The First Key: Motivation & Intention

When I was a high school teacher, I was very concerned with internal motivation:

I wanted my students to be internally motivated to agree to the choices I was giving them!

At the time, I didn’t see the irony. In fact, I saw myself as a progressive, compassionate teacher. A “cool” teacher. I placed my students’ interests first…as long as their interests fit with the choices I made for them, and could be measured according to the assessments I was forced to give.

Our students aren’t blind to this deception. The student who appears to the teacher as unmotivated, disruptive, unable to focus? That one is saying, “I will not be coerced to want what you want.”

And so, it is appropriate that the first key to unlocking your empathic intelligence takes this deception head on. For while the words “motivation and intention” appear rather benign and straight forward, they are actually subversive and revolutionary in the context of the dominant culture of learning and education. The question is not, “what are you being told to do?” The question is: “What is your motivation? What is your intention?”

The question is: what do you want, and why do you want it?
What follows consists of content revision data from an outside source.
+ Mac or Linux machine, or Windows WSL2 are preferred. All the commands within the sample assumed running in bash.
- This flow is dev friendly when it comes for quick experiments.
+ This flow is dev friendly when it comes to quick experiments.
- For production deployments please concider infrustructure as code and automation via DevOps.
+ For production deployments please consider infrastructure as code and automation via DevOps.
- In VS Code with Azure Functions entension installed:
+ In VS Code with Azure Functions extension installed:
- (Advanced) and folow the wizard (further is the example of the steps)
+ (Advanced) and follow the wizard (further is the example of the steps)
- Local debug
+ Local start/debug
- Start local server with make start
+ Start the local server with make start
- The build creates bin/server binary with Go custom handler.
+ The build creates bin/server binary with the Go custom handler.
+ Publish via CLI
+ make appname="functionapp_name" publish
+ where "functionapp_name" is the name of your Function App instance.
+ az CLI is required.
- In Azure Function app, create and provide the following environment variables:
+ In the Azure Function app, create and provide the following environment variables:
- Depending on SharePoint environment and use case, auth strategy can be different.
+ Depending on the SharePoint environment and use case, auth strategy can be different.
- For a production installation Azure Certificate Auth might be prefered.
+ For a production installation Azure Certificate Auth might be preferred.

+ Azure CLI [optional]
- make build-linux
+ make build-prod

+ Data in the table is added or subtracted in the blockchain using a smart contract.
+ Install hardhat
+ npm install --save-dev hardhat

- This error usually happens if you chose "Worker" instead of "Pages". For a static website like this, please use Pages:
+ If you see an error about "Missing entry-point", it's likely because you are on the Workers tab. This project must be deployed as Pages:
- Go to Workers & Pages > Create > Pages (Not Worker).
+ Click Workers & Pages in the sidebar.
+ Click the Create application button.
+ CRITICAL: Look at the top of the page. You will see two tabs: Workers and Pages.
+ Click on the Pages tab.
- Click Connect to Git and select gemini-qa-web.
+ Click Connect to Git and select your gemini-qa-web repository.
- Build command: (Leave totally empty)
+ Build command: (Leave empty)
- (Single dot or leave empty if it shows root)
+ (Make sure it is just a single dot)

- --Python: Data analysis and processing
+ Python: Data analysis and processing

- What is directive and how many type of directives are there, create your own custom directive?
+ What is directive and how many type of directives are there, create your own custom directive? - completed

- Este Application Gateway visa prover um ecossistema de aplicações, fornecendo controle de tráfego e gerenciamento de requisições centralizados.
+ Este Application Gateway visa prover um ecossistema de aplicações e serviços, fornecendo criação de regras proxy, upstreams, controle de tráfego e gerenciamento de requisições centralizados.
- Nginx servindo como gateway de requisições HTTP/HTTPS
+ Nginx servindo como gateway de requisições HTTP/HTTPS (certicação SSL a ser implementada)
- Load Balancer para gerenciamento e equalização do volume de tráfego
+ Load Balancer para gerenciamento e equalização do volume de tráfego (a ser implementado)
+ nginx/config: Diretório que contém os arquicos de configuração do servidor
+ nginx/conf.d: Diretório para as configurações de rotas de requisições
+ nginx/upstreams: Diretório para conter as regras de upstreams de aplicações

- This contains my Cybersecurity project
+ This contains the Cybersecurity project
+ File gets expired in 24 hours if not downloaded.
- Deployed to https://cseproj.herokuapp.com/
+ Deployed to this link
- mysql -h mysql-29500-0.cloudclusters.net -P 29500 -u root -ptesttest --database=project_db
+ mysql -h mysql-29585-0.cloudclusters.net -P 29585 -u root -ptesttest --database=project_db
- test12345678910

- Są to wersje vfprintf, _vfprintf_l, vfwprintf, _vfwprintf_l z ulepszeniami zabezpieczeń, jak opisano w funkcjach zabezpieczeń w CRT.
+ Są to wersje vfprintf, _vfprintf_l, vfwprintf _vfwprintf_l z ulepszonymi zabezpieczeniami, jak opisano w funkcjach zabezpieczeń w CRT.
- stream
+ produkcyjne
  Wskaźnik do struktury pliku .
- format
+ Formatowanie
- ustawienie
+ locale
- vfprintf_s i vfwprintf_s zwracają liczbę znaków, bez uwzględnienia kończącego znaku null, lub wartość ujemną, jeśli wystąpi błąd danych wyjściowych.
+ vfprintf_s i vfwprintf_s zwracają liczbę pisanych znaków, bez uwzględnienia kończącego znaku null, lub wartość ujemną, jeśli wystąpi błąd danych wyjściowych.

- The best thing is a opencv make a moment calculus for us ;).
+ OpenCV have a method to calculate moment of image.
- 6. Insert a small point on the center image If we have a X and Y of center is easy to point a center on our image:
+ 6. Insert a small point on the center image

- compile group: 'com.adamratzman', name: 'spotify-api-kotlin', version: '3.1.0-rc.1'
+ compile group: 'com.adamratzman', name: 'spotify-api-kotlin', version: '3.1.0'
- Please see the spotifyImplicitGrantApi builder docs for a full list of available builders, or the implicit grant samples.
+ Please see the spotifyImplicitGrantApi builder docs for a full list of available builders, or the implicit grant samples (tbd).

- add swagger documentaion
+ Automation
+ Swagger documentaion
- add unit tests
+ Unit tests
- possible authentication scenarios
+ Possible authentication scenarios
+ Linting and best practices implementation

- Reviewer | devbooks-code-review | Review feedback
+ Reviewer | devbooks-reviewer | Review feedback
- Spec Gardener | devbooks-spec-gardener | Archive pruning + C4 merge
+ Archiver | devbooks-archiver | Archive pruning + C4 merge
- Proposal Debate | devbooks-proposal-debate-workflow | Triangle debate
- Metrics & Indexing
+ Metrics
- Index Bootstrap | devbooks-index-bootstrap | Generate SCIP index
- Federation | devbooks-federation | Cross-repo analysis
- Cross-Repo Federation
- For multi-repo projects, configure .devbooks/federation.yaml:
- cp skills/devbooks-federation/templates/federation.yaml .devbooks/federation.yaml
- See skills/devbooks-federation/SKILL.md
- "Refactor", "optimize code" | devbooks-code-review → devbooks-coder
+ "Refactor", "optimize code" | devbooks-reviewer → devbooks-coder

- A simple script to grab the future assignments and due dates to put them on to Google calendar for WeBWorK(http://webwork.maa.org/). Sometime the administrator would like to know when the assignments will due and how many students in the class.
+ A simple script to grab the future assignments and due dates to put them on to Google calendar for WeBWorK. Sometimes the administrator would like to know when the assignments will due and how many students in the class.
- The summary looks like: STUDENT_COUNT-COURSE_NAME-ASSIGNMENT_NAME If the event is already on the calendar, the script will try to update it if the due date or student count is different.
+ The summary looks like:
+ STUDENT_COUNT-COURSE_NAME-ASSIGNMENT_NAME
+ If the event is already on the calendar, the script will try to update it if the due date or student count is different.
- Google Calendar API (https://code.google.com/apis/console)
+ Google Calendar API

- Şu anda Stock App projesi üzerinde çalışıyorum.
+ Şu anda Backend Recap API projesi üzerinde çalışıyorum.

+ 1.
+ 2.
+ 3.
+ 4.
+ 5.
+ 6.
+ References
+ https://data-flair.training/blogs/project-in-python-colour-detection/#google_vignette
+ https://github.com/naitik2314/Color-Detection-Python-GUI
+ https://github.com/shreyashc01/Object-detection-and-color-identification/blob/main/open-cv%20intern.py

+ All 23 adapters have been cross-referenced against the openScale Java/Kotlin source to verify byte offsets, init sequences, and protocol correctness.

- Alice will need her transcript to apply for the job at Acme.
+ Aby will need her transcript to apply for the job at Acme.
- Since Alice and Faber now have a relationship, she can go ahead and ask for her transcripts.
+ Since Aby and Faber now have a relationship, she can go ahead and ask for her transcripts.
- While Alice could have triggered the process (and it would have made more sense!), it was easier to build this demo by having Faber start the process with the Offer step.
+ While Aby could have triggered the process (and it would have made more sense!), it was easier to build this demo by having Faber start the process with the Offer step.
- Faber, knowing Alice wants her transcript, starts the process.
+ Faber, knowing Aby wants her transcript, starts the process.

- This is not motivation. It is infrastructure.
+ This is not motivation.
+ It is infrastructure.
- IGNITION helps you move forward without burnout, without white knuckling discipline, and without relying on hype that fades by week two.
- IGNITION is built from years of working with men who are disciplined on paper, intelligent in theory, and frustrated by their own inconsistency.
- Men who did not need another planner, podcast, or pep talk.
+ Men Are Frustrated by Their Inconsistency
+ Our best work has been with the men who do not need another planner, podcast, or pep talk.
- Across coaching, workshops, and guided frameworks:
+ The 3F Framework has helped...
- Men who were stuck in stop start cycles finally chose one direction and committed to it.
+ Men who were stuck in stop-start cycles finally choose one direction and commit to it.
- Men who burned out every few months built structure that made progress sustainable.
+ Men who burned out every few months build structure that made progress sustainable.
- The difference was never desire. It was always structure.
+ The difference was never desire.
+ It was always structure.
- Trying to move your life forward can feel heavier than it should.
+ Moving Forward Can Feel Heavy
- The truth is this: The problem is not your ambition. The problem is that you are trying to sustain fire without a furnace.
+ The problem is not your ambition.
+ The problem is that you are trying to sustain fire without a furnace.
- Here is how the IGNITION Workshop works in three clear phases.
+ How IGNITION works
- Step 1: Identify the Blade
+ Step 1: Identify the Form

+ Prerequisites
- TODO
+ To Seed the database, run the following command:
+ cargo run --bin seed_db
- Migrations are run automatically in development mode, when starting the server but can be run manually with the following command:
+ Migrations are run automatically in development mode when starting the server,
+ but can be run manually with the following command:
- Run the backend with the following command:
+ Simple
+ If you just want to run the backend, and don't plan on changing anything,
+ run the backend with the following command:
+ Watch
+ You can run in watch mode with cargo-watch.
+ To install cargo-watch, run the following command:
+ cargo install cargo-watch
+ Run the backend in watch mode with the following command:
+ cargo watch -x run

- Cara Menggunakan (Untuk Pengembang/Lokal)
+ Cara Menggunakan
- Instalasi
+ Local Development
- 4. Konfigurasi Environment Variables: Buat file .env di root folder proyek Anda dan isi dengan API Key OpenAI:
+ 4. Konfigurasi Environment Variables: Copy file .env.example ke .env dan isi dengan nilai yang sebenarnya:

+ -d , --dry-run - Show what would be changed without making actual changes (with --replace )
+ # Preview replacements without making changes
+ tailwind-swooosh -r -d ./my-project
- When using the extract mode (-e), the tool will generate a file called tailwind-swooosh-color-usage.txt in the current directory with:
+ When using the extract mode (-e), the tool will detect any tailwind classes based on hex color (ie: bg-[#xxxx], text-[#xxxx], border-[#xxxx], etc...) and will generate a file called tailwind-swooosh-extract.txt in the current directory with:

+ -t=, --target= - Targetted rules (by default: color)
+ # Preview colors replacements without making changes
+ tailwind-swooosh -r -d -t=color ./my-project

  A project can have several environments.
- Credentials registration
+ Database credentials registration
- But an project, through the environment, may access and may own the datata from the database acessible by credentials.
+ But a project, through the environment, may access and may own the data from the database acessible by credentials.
Because we are talking about empathy here, this question is not answered in the usual way. Empathy is about connection and relationship, and this question invites that connection with yourself. The way to hold this question is as a friend who asks and then patiently waits for an honest response.

Why are motivation & intention important? Two reasons.

First: the act of asking and listening to this question is an act of empathy.

Second: the kind of empathic intelligence I teach requires that a person have awareness of their motivations and intentions. When you are empathically self-aware, you will naturally orient away from externally motivated actions and towards your internal “yes!”


Motivation & Intention Practice:

As you go through your day today, ask yourself: “In this moment, what is motivating me? In this moment, what is my intention?” Like a good friend, after you ask the question, be patient and allow an honest response to arise. It is helpful to ask it a few times, moving from a more surface response to one that is closer to the heart.

As you become aware of your motivations and intentions through the day, there is no need to change anything or to make different choices, simply become aware of your response to these questions.

Enjoy cultivating this awareness of yourself. This is the practice of empathy.